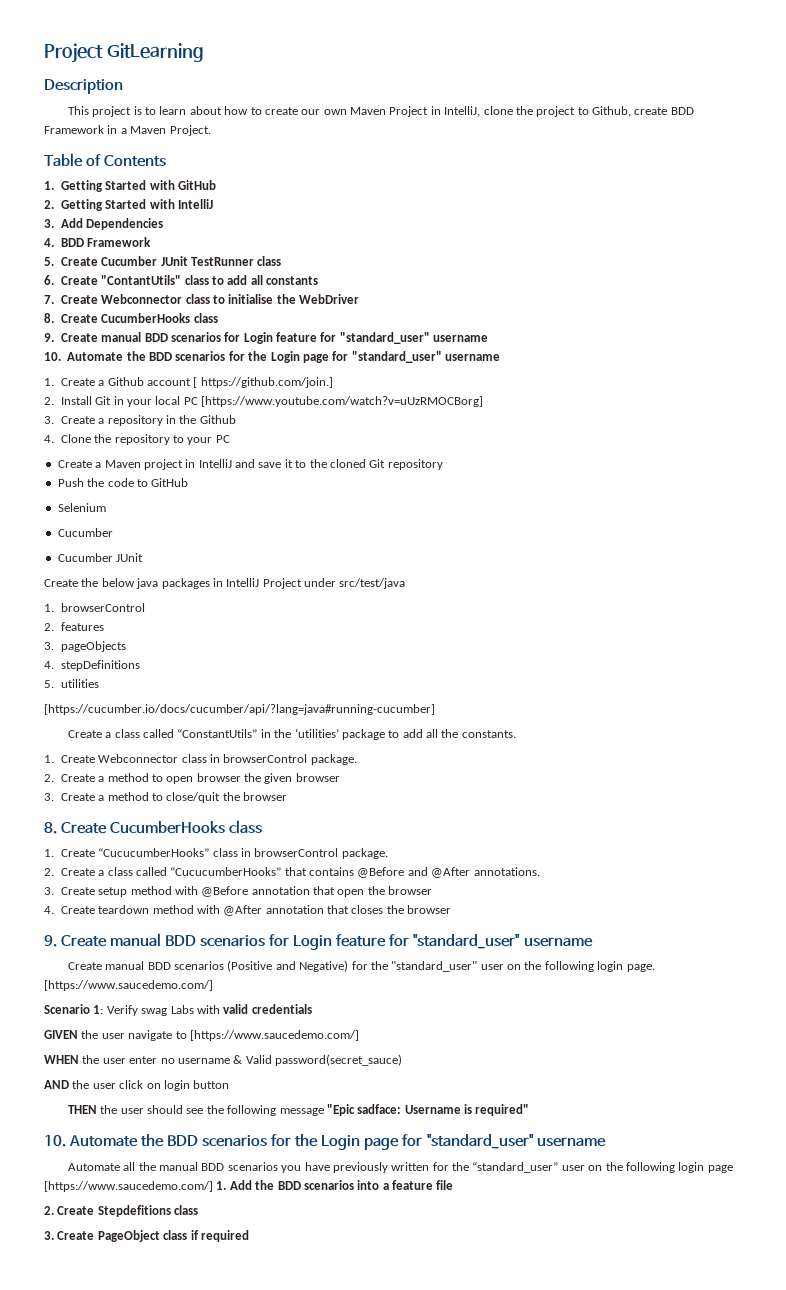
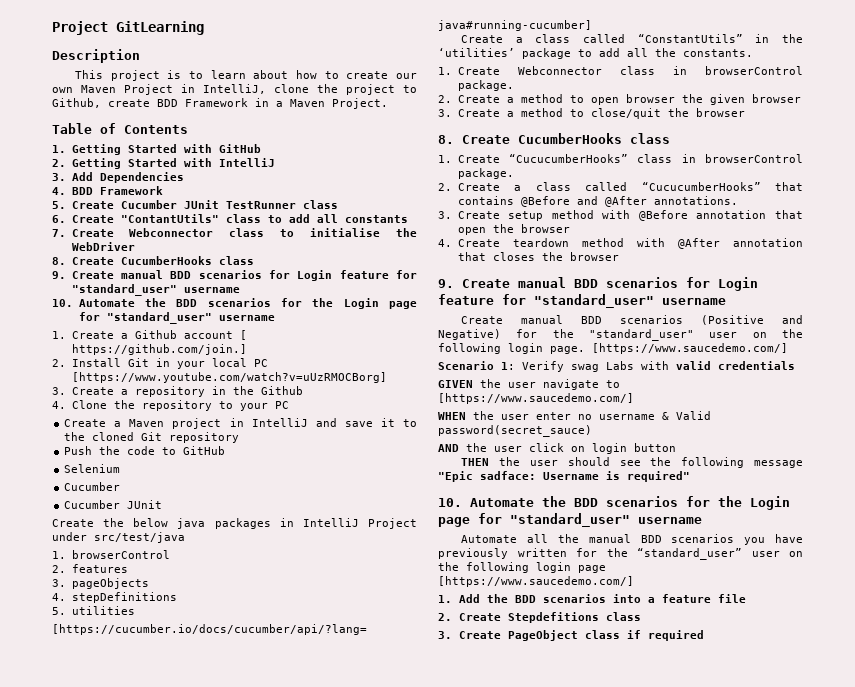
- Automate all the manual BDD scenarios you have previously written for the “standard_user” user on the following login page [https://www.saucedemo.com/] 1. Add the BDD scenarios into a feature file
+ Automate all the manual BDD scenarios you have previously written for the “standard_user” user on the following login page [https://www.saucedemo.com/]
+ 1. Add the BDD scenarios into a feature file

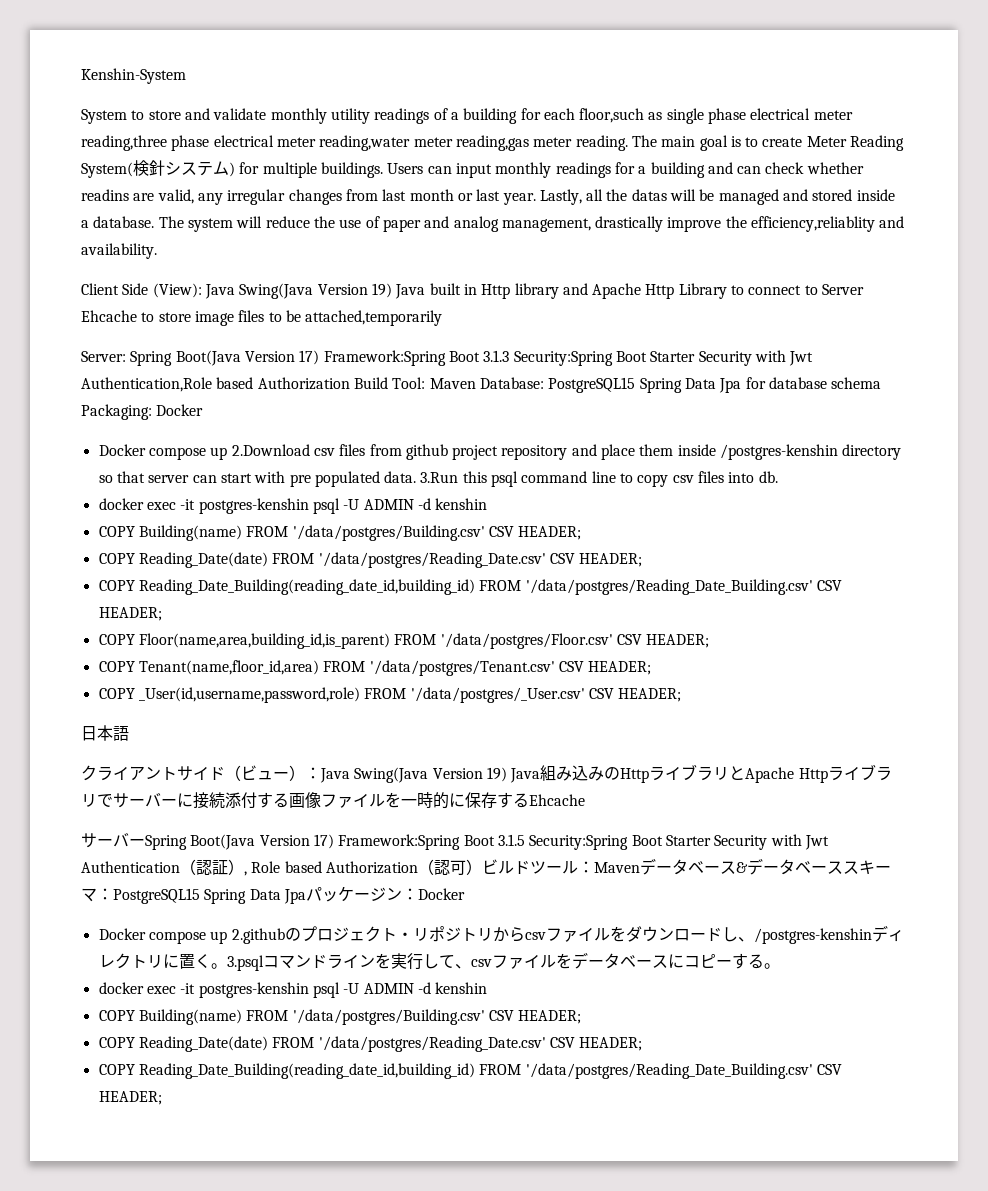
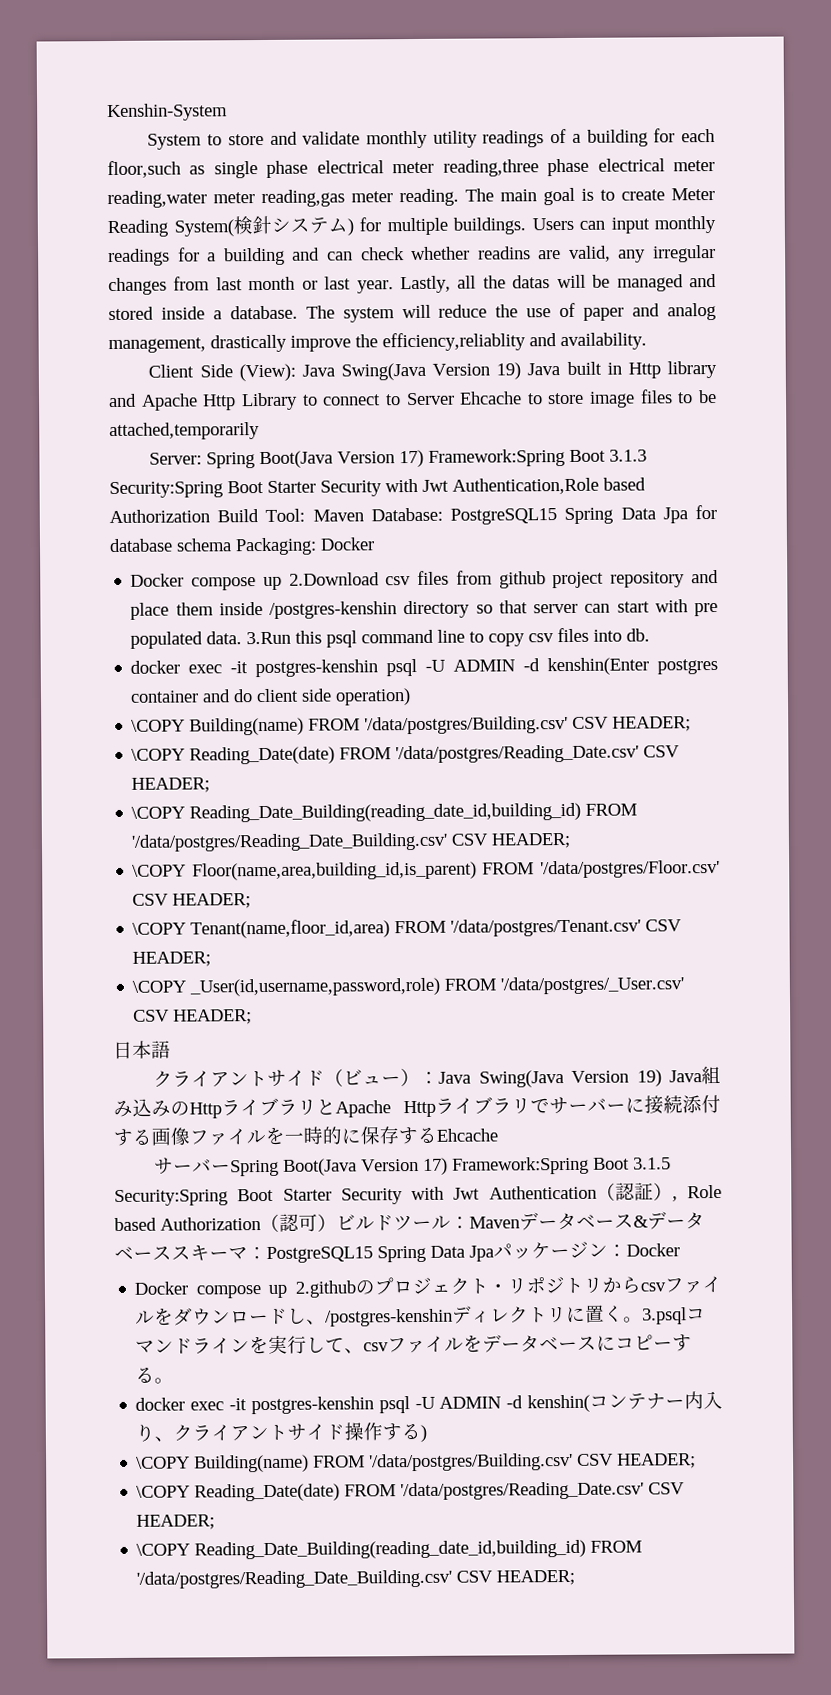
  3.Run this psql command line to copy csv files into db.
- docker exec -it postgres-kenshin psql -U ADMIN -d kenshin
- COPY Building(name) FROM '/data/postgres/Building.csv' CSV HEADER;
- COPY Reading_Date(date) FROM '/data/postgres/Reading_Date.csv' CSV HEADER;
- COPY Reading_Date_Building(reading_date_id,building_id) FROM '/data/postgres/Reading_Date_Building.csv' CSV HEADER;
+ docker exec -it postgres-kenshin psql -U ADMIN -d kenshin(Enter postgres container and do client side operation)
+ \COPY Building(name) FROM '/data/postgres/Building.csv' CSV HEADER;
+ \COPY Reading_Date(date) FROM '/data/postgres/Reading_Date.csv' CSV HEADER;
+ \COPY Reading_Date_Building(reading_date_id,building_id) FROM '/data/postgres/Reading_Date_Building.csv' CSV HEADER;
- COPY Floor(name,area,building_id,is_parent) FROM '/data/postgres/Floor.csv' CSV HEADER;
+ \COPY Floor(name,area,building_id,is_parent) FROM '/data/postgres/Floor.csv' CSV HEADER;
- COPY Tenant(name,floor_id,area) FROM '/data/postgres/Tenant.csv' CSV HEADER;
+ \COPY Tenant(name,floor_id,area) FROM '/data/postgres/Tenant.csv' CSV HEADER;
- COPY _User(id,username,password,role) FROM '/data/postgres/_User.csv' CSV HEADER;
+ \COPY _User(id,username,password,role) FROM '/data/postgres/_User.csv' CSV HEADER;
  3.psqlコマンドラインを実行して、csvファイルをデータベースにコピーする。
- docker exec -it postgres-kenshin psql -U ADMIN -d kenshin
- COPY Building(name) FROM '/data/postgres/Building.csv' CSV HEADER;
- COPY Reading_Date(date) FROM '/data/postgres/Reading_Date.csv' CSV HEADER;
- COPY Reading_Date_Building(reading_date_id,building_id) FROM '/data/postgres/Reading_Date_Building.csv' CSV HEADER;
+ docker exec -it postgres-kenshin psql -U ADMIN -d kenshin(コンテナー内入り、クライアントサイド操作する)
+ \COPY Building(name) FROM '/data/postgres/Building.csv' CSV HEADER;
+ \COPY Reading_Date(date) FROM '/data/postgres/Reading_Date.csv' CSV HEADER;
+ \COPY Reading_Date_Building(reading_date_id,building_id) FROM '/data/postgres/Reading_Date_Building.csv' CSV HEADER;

___

## The problem
Print the material precisely as given, dropping any images it holds.

## Finished exercise
- Automate all the manual BDD scenarios you have previously written for the “standard_user” user on the following login page [https://www.saucedemo.com/] 1. Add the BDD scenarios into a feature file
+ Automate all the manual BDD scenarios you have previously written for the “standard_user” user on the following login page [https://www.saucedemo.com/]
+ 1. Add the BDD scenarios into a feature file

  3.Run this psql command line to copy csv files into db.
- docker exec -it postgres-kenshin psql -U ADMIN -d kenshin
- COPY Building(name) FROM '/data/postgres/Building.csv' CSV HEADER;
- COPY Reading_Date(date) FROM '/data/postgres/Reading_Date.csv' CSV HEADER;
- COPY Reading_Date_Building(reading_date_id,building_id) FROM '/data/postgres/Reading_Date_Building.csv' CSV HEADER;
+ docker exec -it postgres-kenshin psql -U ADMIN -d kenshin(Enter postgres container and do client side operation)
+ \COPY Building(name) FROM '/data/postgres/Building.csv' CSV HEADER;
+ \COPY Reading_Date(date) FROM '/data/postgres/Reading_Date.csv' CSV HEADER;
+ \COPY Reading_Date_Building(reading_date_id,building_id) FROM '/data/postgres/Reading_Date_Building.csv' CSV HEADER;
- COPY Floor(name,area,building_id,is_parent) FROM '/data/postgres/Floor.csv' CSV HEADER;
+ \COPY Floor(name,area,building_id,is_parent) FROM '/data/postgres/Floor.csv' CSV HEADER;
- COPY Tenant(name,floor_id,area) FROM '/data/postgres/Tenant.csv' CSV HEADER;
+ \COPY Tenant(name,floor_id,area) FROM '/data/postgres/Tenant.csv' CSV HEADER;
- COPY _User(id,username,password,role) FROM '/data/postgres/_User.csv' CSV HEADER;
+ \COPY _User(id,username,password,role) FROM '/data/postgres/_User.csv' CSV HEADER;
  3.psqlコマンドラインを実行して、csvファイルをデータベースにコピーする。
- docker exec -it postgres-kenshin psql -U ADMIN -d kenshin
- COPY Building(name) FROM '/data/postgres/Building.csv' CSV HEADER;
- COPY Reading_Date(date) FROM '/data/postgres/Reading_Date.csv' CSV HEADER;
- COPY Reading_Date_Building(reading_date_id,building_id) FROM '/data/postgres/Reading_Date_Building.csv' CSV HEADER;
+ docker exec -it postgres-kenshin psql -U ADMIN -d kenshin(コンテナー内入り、クライアントサイド操作する)
+ \COPY Building(name) FROM '/data/postgres/Building.csv' CSV HEADER;
+ \COPY Reading_Date(date) FROM '/data/postgres/Reading_Date.csv' CSV HEADER;
+ \COPY Reading_Date_Building(reading_date_id,building_id) FROM '/data/postgres/Reading_Date_Building.csv' CSV HEADER;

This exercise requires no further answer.